Obviously you can get a bullet in a larger caliber that will do far more damage than the best .223, .243, 6.5 Creedmoor, etc. can do, this is just basic physics. At the level demonstrated with this deer hit by .338 Lapua Magnum, clearly you
do have more leeway for shot placement, and this isn't even the best performing bullet for that cartridge.
(This isn't my pic, I'd give credit to whoever it came from but I forgot the name, so if that's you, thank you.)
However, most of the people who decry the use of .223 or whatever small round would
never advocate for a round this destructive. Which is reasonable for this weight class of game, but frequently they wouldn't even be in favor of a bullet that did only somewhat more or as much damage as 77 gr TMK. Somehow the concept of greater insurance is supposed to be achieved with a round that doesn't actually do as much damage.

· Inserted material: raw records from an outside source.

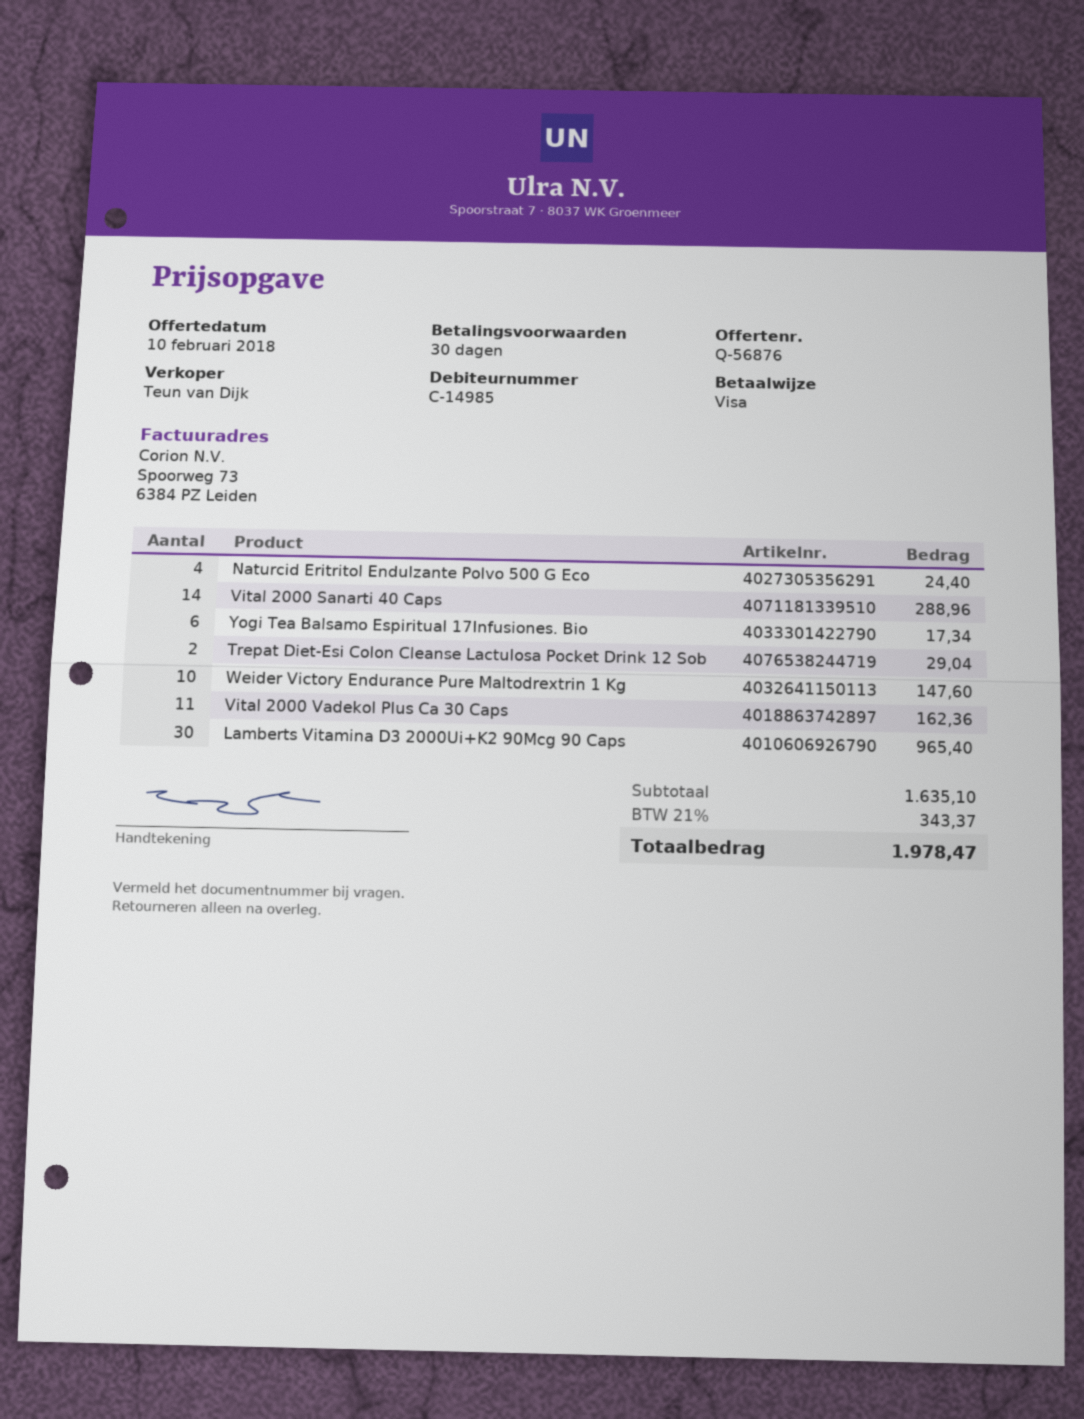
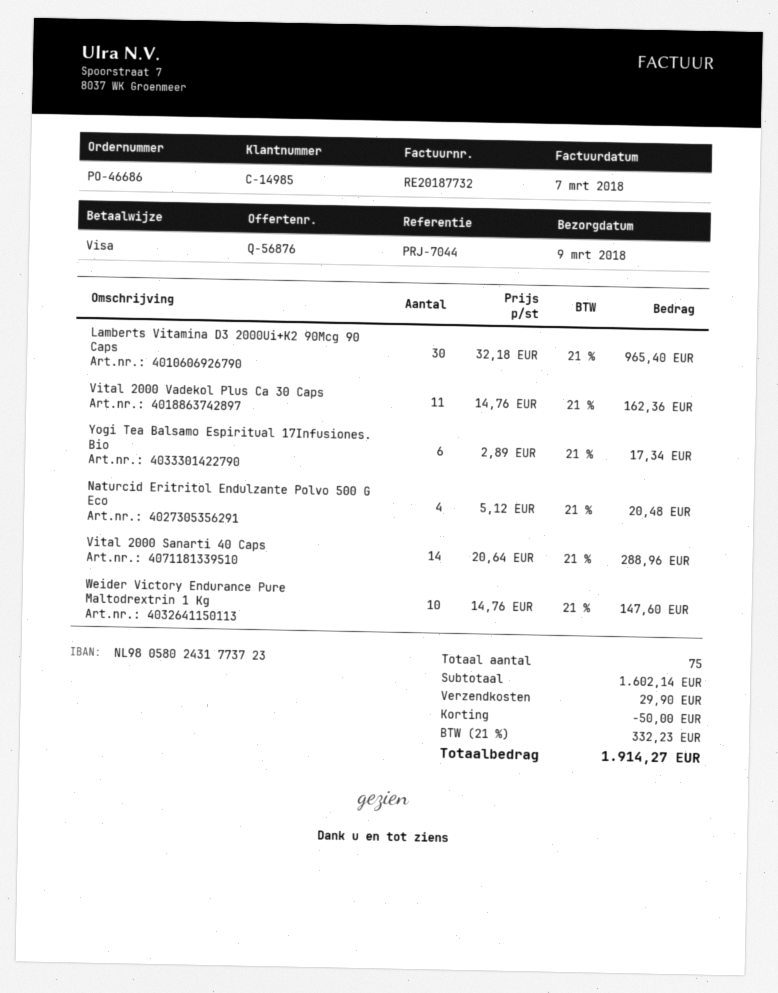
Naturcid Eritritol Endulzante Polvo 500 G Eco: 4 for 24.40 -> 4 for 20.48
Trepat Diet-Esi Colon Cleanse Lactulosa Pocket Drink 12 Sob: 2 for 29.04 -> none
subtotal: 1635.10 -> 1602.14
discount: none -> 50.00
shipping: none -> 29.90
tax: 21% = 343.37 -> 21% = 332.23
total: 1978.47 -> 1914.27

And if they did favor bullets that did more damage, the notion that a 3-4" wide wound channel - as is produced by 77 gr TMK at common hunting distances - is inadequate for medium game, just comes off as inherently ridiculous. There's never been any convincing justification provided as to why this would be in any way deficient for responsible hunting, and if it is, well, then that takes a whole lot of .308 (or larger) loadings off the table as well.
Then there's the constant changing of goalposts, saying, oh this evidence doesn't count, oh well this new evidence doesn't count either, so on and so forth. The proponents of small calibers have to meet an evidence threshold that basically can't ever be met, because the 'traditionalists' will always respond with something like "well what about the theoretical one that got away that you didn't post" which leaves the former with the goal of practically trying to prove a negative.
Anyways all that is to say I can appreciate the greater potential of larger calibers, and if I were personally hunting for game with size and temperament to scale, I'd probably prefer something big for such purposes too. And if you just
like using big magnums to shoot medium game, well, I can't really fault you for that too much
as long as you use an optimized projectile because a heavy fragmenting bullet in those calibers kills stuff really well and
does give you a greater margin for shot placement. (Whether that's canceled out by poorer shooting in the first place is a necessary consideration, but one that may be hard to quantify.)
Where I see a lot of problems is in how the performance of something like 77 gr TMK for most game would never be judged as insufficient by many traditionalists were it not for that fact that it's a .223 "match bullet", which somehow changes things so that the same wound channel is less effective; and the questions of "but why would you use a smaller caliber" when the question ought to be posed the other way
around: If the smaller caliber already offers terminal performance that is more than good enough, why
wouldn't you take the smaller caliber with all the other requisite advantages it affords?